_DATA TO EXAMINE_.
....
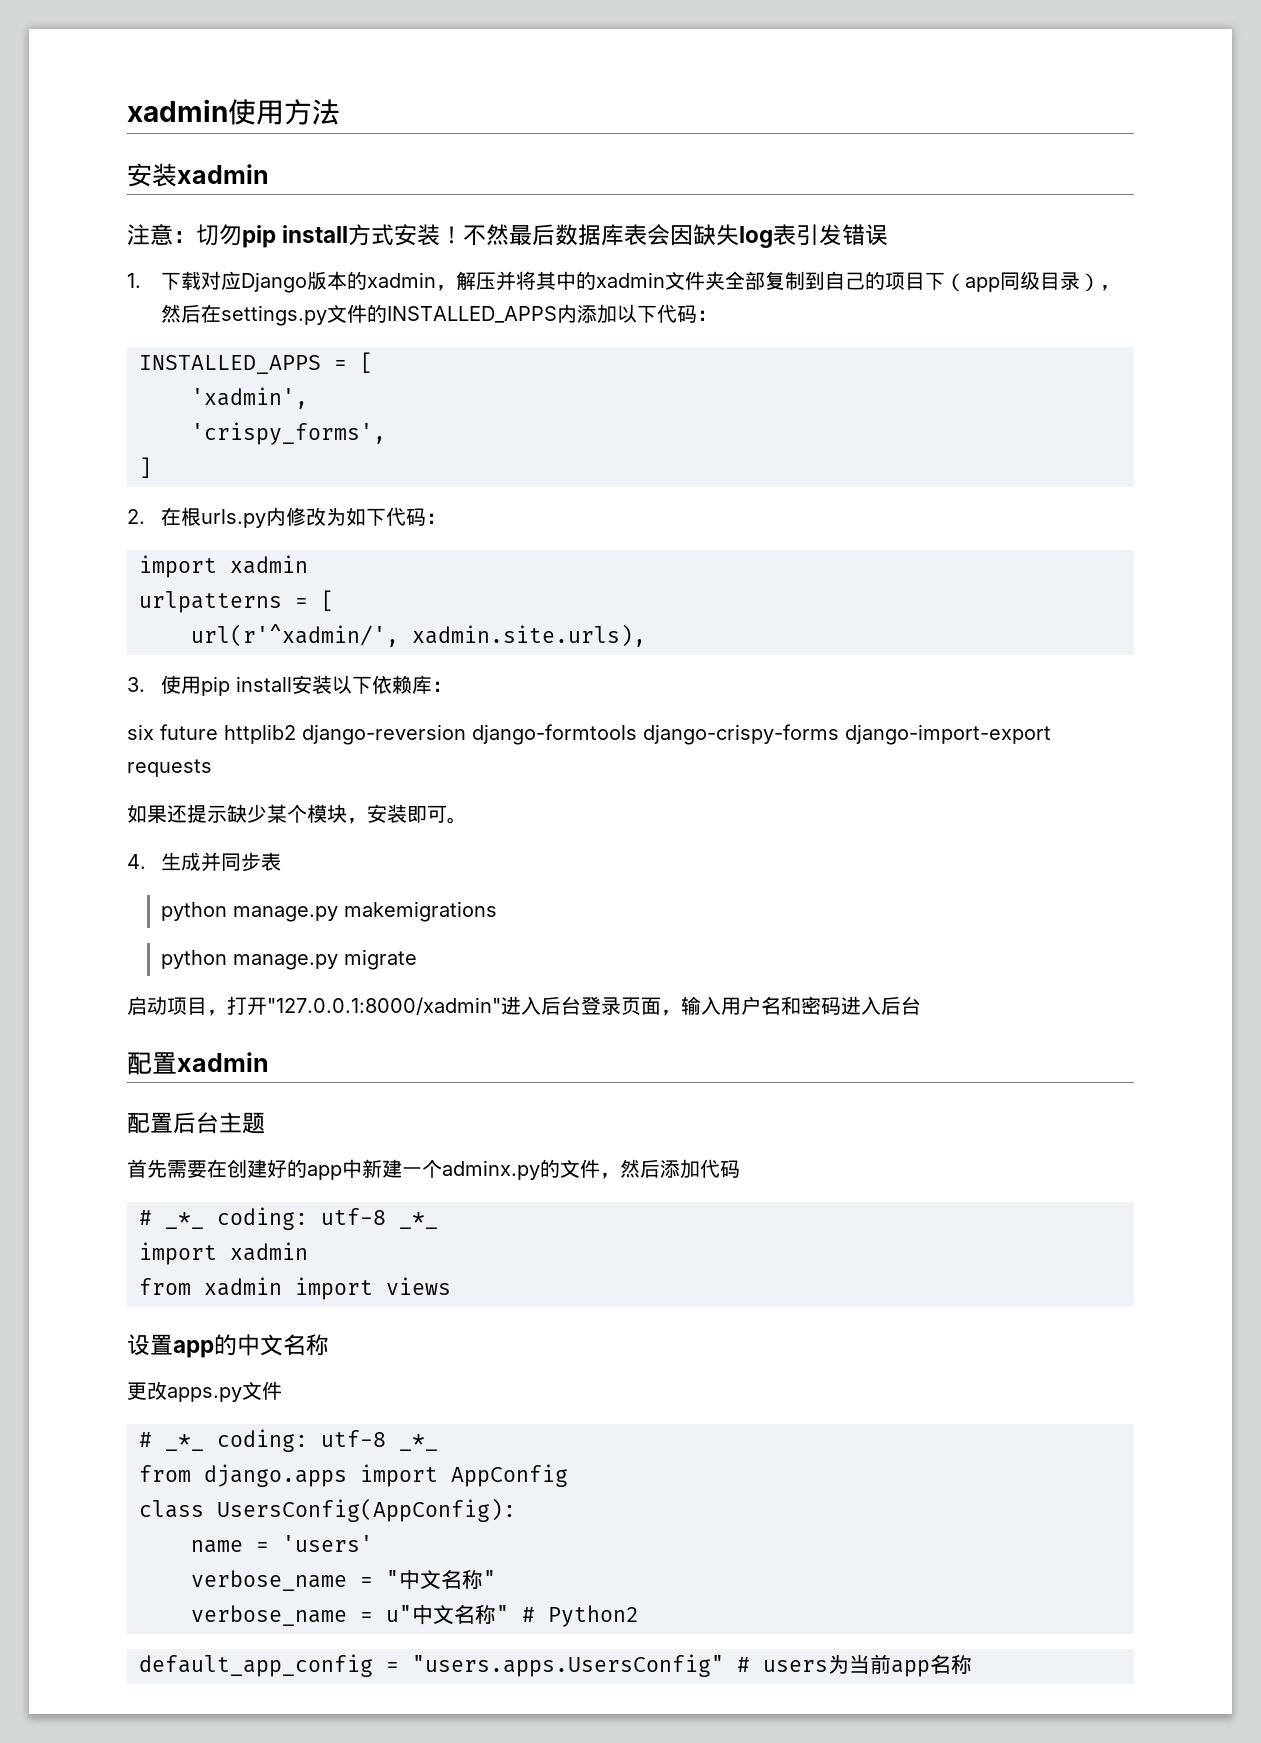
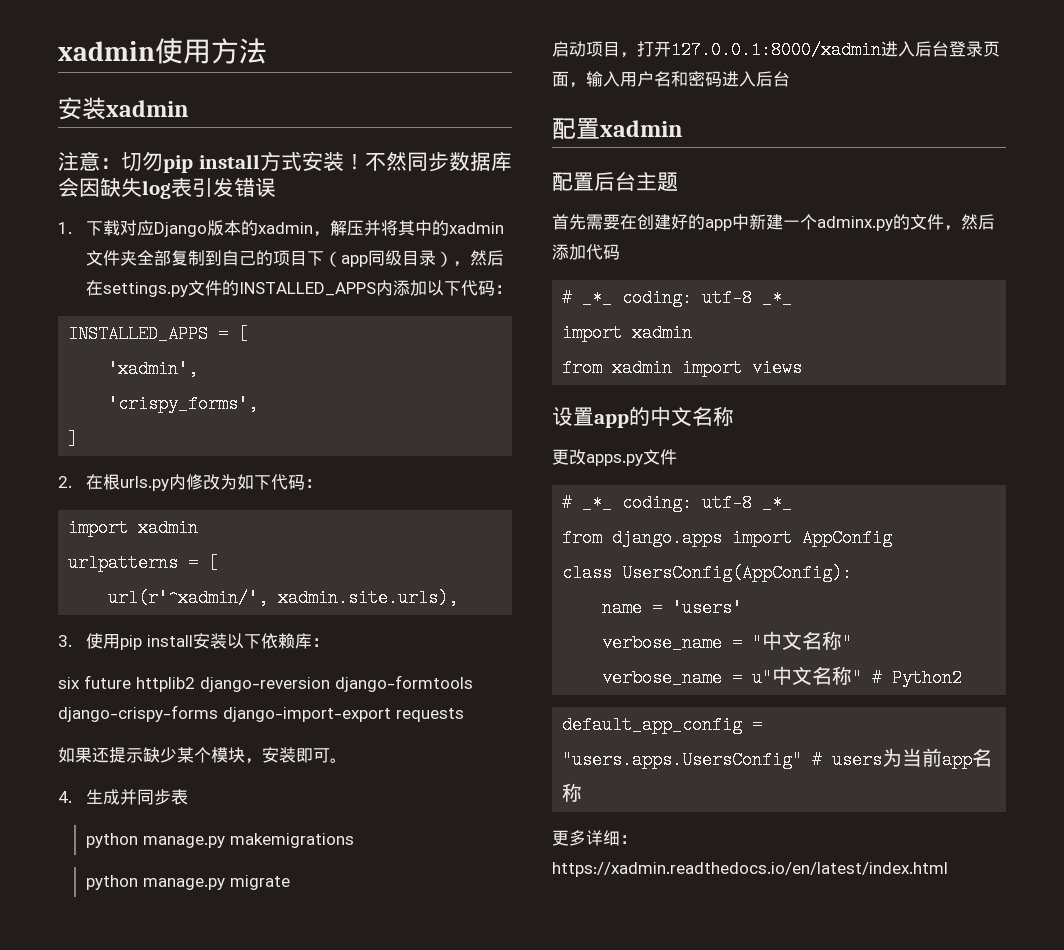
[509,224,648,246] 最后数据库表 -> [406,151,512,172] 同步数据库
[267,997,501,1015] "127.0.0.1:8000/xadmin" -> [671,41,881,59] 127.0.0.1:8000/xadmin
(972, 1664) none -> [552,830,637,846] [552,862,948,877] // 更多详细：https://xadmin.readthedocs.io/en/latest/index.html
....
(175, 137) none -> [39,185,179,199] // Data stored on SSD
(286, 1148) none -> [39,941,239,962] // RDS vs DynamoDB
....
_WORK TASK_. Please copy the lines in the records above between the one holding "(175, 137) none" and the one holding "(286, 1148) none", inclusive, exactly and with no other line.

_ANSWER AREA_.
(175, 137) none -> [39,185,179,199] // Data stored on SSD
(286, 1148) none -> [39,941,239,962] // RDS vs DynamoDB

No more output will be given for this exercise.